Monday, June 21, 2010

Songs I Hate

I’m exposing a weakness here. If any of those songs are played within earshot, I immediately collapse on the floor, writhing in a pool of my own vomit. These are the WORST songs I have ever heard in my life.

This is not a joke. I’d rather make friends with the petrol station Bangla than listen to these songs.


5. Uncle Kracker – Follow Me

http://www.youtube.com/watch?v=zQls53Piuj0

His name is enough for me to hate him. Uncle fucking Kracker. But it’s cool because it’s spelt with a ‘K’. You know what haunts my nightmares? Him playing this song to a bunch of idiots around a campfire, and everyone is clapping to the beat.
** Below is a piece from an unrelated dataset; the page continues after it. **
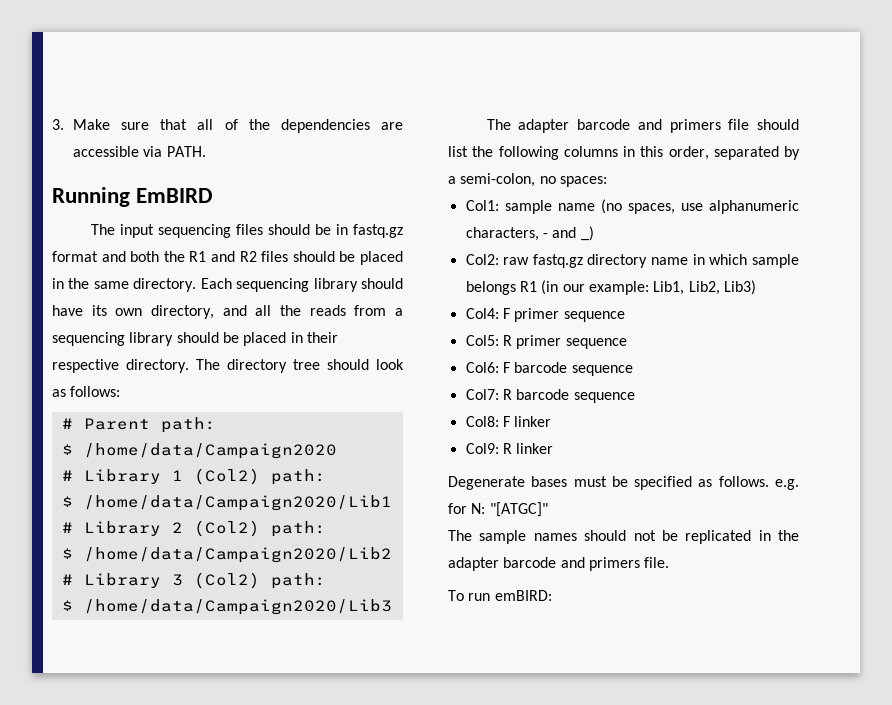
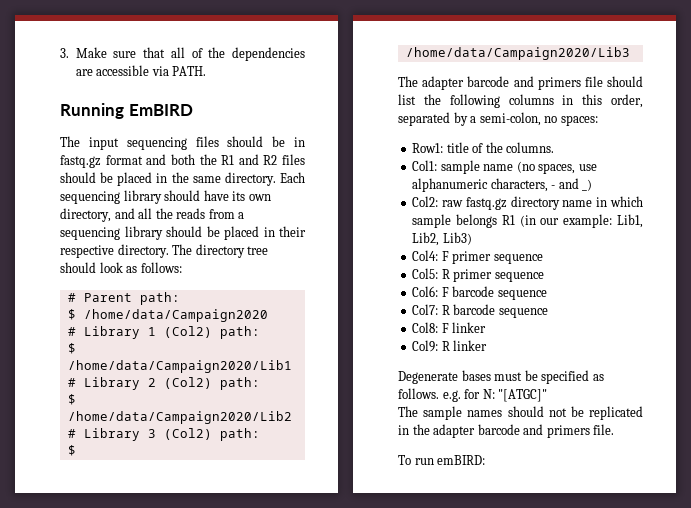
+ Row1: title of the columns.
Fucking nightmares leave me, please!

Worst moment: The finger snapping at the beginning. Excruciating.



4. Ricky Martin – Cup of Life

http://www.youtube.com/watch?v=xJaEVmbzXSA

First of all, this is one of the dumbest song titles I’ve ever heard. It’s a sports trophy - get over it. Cup of LIFE, for fuck’s sake! Talk about overdoing it. And secondly, this is the gayest thing to happen to football since David Beckham’s mohawk.

I hate anything from Ricky Martin, period. When everyone else was chanting “Goal, goal goal!” like a bunch of little homos, I was crying myself to sleep. It’s football, you don’t need to bloody sing about it.
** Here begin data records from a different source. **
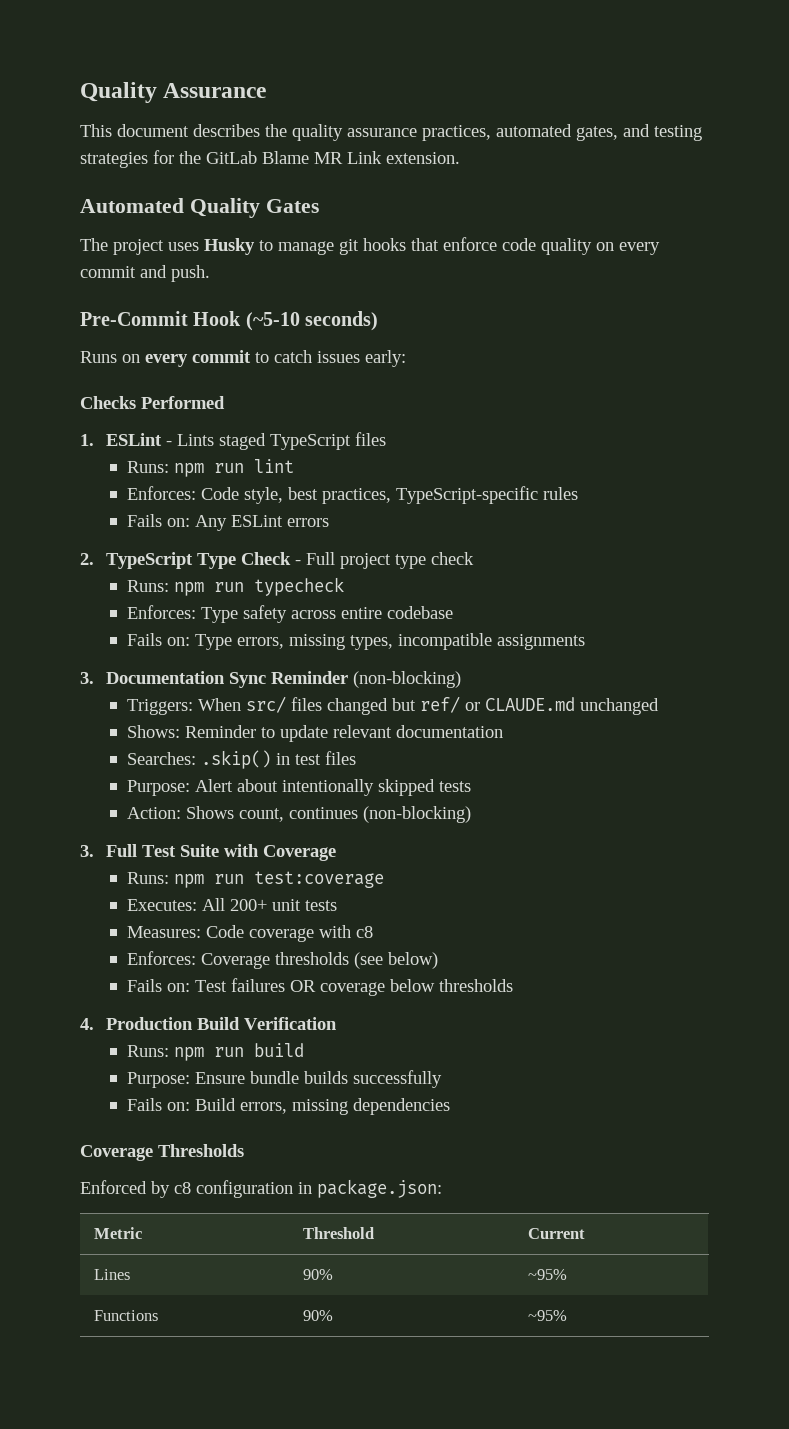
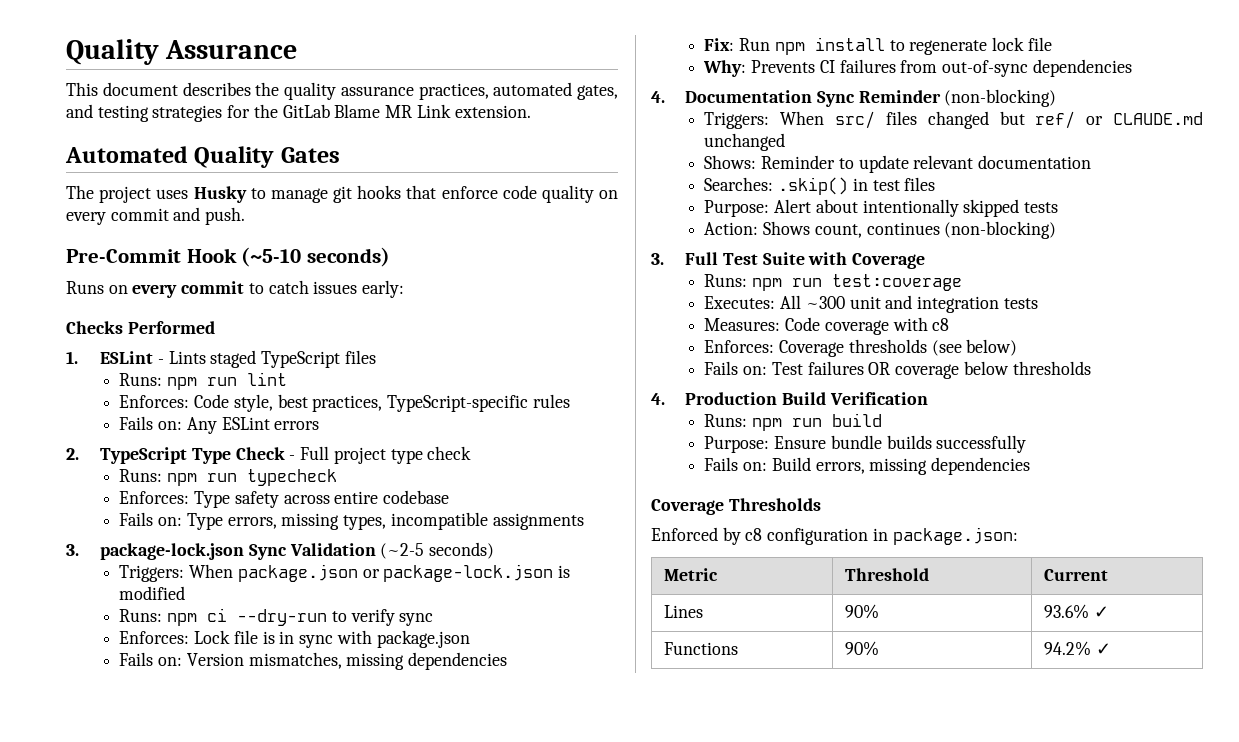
- 3. Documentation Sync Reminder (non-blocking)
+ 3. package-lock.json Sync Validation (~2-5 seconds)
+ Triggers: When package.json or package-lock.json is modified
+ Runs: npm ci --dry-run to verify sync
+ Enforces: Lock file is in sync with package.json
+ Fails on: Version mismatches, missing dependencies
+ Fix: Run npm install to regenerate lock file
+ Why: Prevents CI failures from out-of-sync dependencies
+ 4. Documentation Sync Reminder (non-blocking)
- Executes: All 200+ unit tests
+ Executes: All ~300 unit and integration tests
- Lines | 90% | ~95%
+ Lines | 90% | 93.6% ✓
- Functions | 90% | ~95%
+ Functions | 90% | 94.2% ✓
Worst moment: The ‘waving cheer’ during the chorus.



3. Who Let The Dogs Out – Baha Men

http://www.youtube.com/watch?v=He82NBjJqf8

"Well, the party was nice, the party was pumpin'
Yippie yi yo
And everybody havin' a ball
Yippie yi yo"

Enough said. Let's move on.

Worst moment:
The name of the band. Baha Men, for fuck's sake!



2. I'm A Big Big Girl - Emilia

http://www.youtube.com/watch?v=gIT_836Hqc0

I'm convinced this song was written in two minutes by an epileptic monkey. "I'm a big big girl, in a big big world." Brilliant. Call Shakespeare and tell him he's no longer considered a literary legend.

If you like this song, I sincerely pray you get leprosy someday (leprosy is Rajjiv's new favourite disease - Editor).

Worst moment: Everything, as far as I'm concerned.



1. I Feel Good - James Brown

http://www.youtube.com/watch?v=SzlpTRNIAvc

I am convinced this is the WORST song ever written. There is not a single thing right about this fucked up song.

I always hated how TV channels used to play this song over 'funny' montages of their shows. Hey everyone, let's play this song and string together clips of Chandler dancing, Raymond shaking his ass and Buffy winking like a fucking spastic, so that it looks like they're all dancing to this song. I FEEL GOOD! FUCKING RIDICULOUS! Who pays these people?

James Brown is thankfully dead and can never perform again. All his songs suck and this one takes the cake.

Worst moment: IT ANGERS ME THAT AFTER LISTENING TO THIS SONG, I DO NOT FEEL GOOD!